Yesterday I received a piece of mail from my Member of Parliament, Ron Bruinooge (for whom, I hasten to add, I did not vote in the most recent election). What I read, and how it was written, made me very angry.
Canada's ruling Conservative party has halted a pilot program to provide safe-tattoo supplies to prison inmates, the purpose of which was to reduce the transmission of diseases such as Hepatitis C and HIV/AIDS within the prison system.
It has been suggested in the newsmedia that the cost of the program would be covered, if it stops the spread of Hep C or HIV to as few as five other inmates per institution (thereby saving the government from paying associated healthcare costs later on when inmates become ill).

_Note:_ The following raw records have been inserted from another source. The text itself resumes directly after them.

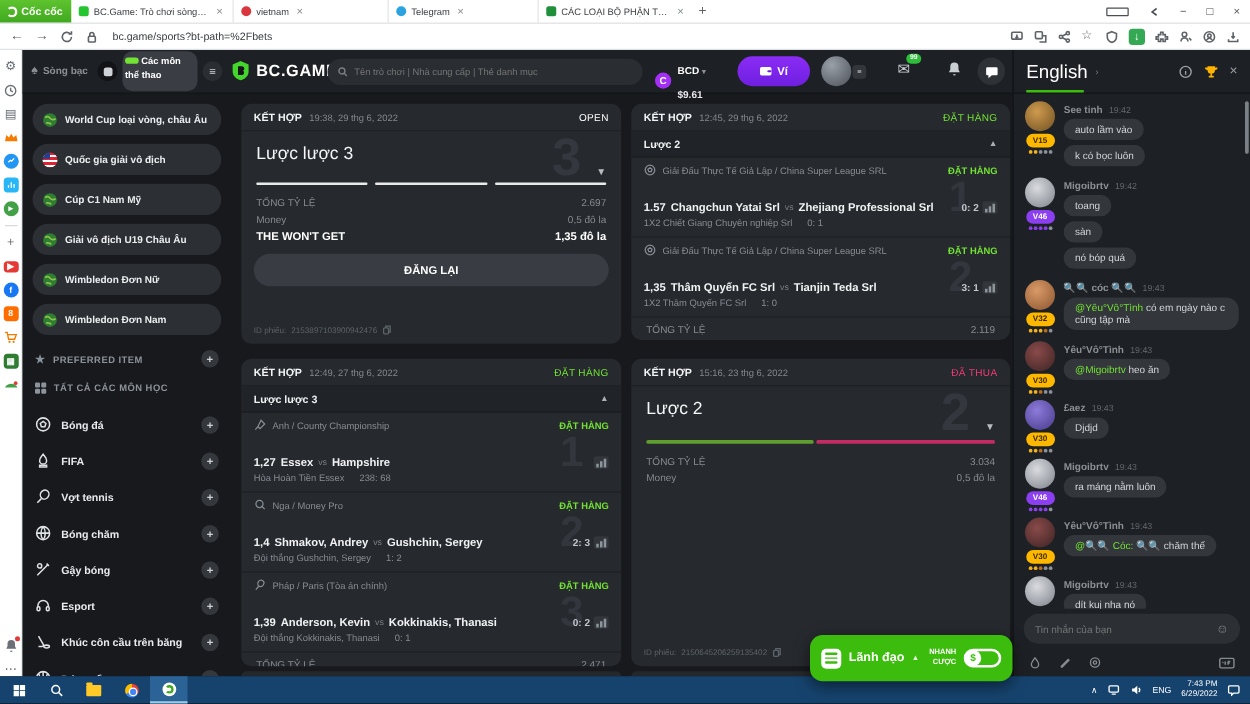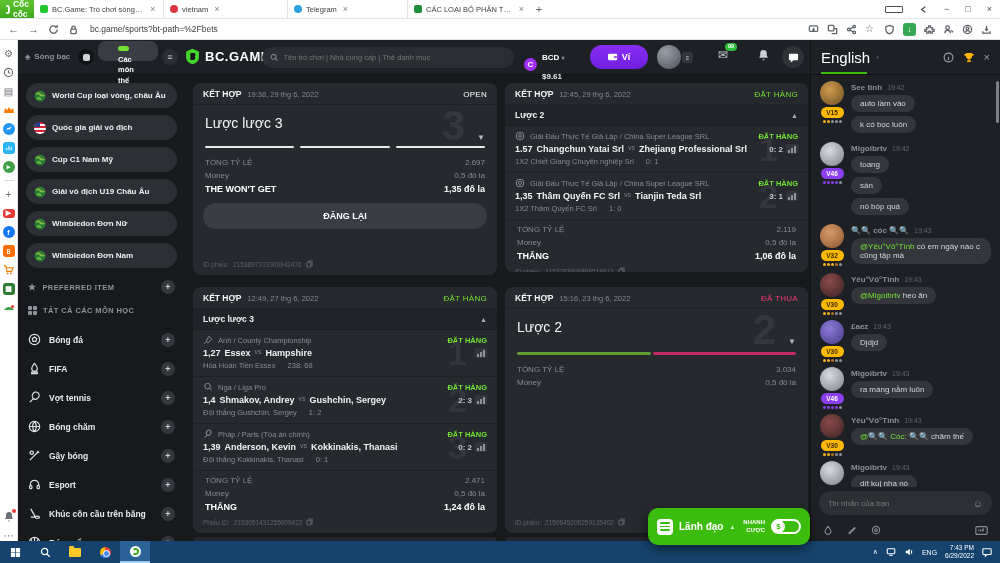"Cốc cốc" .brand { width: 34px -> 57px }
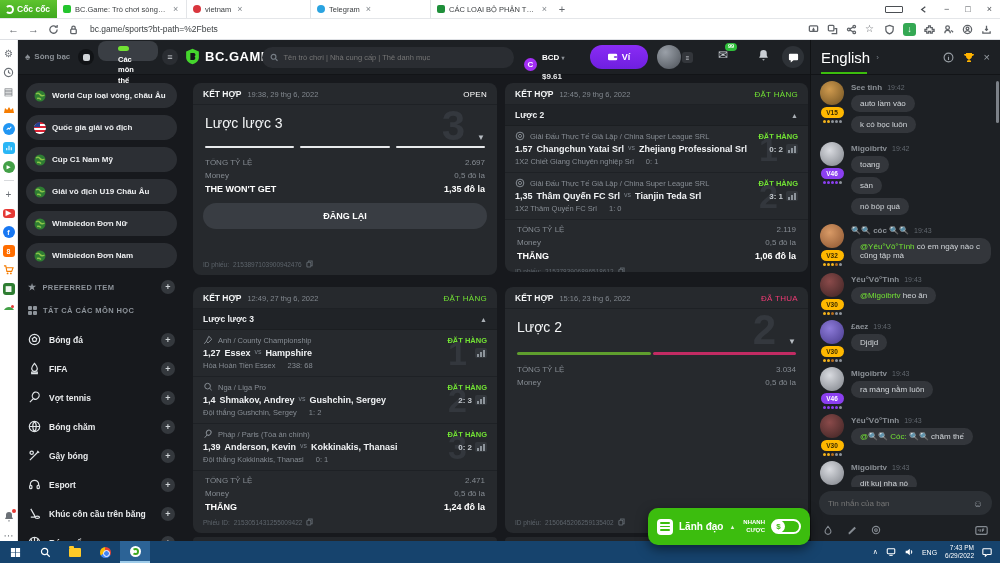"Các môn" .tip { height: 20px -> 32px; padding: 3px 20px -> 3px 2px }
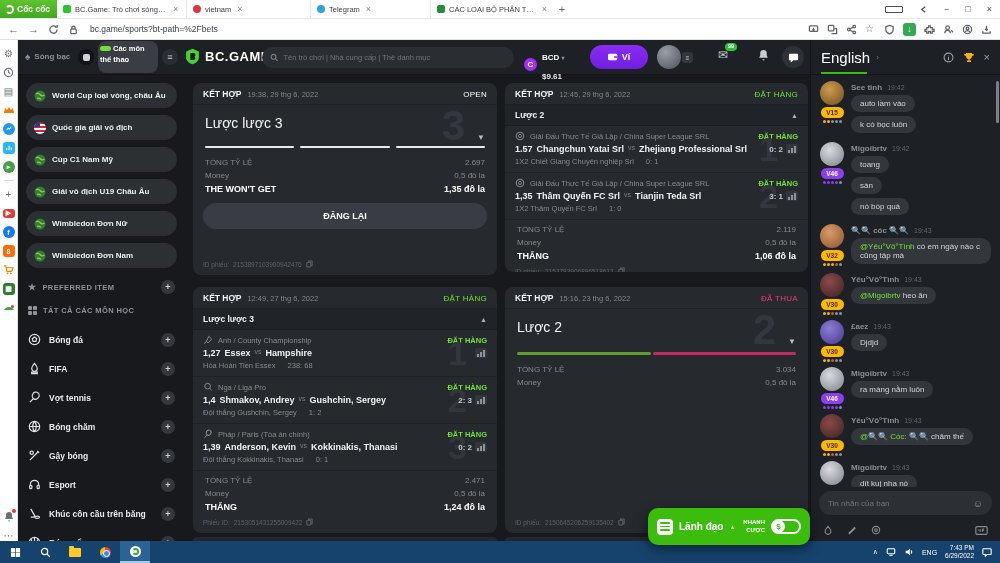"1.57" .lg-match { align-items: none -> center; margin-top: 3px -> 20px }
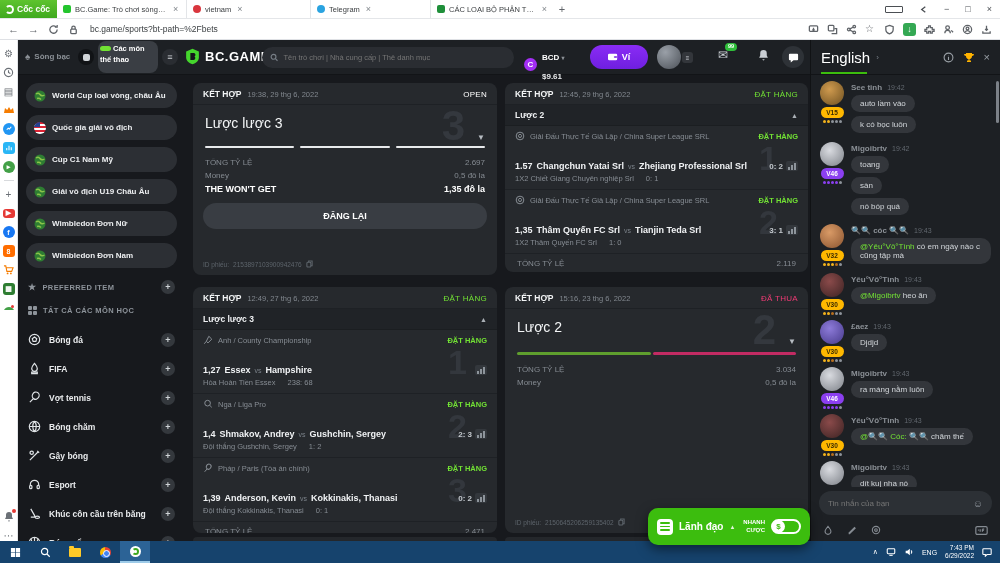"Nga / Liga Pro" span { text: Liga -> Money }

So Rod Bruinooge, my Conservative member of parliament, says in his mailing (reproduced above, the item I'm holding in my hand in the foreground): "I was against free tattoos for convicts and am proud our government ended this Liberal program." So he's proud that his government short-sightedly cut this pilot project, even before it could even be properly evaluated by the government's own public health department?
Dear Rod:
You are a political opportunist, pandering to the lowest common denominator using Fox-News-scare-bites devoid of any meaningful context. If you were indeed serious about ensuring my tax dollars were spent wisely, you could do a cost-benefit analysis and share the results with us, rather than simplistically paint the issue as an example of the previous Liberal government's misspending. And you're NOT getting my vote next time around, for exactly this sort of nonsense.
For God's sake, give the public some credit for being smart enough to figure out issues for themselves, instead of feeding them this pablum, you idiot.
The Canadian Medical Association Journal article displayed on-screen above (PDF from CMAJ website, Jan. 24, 2007).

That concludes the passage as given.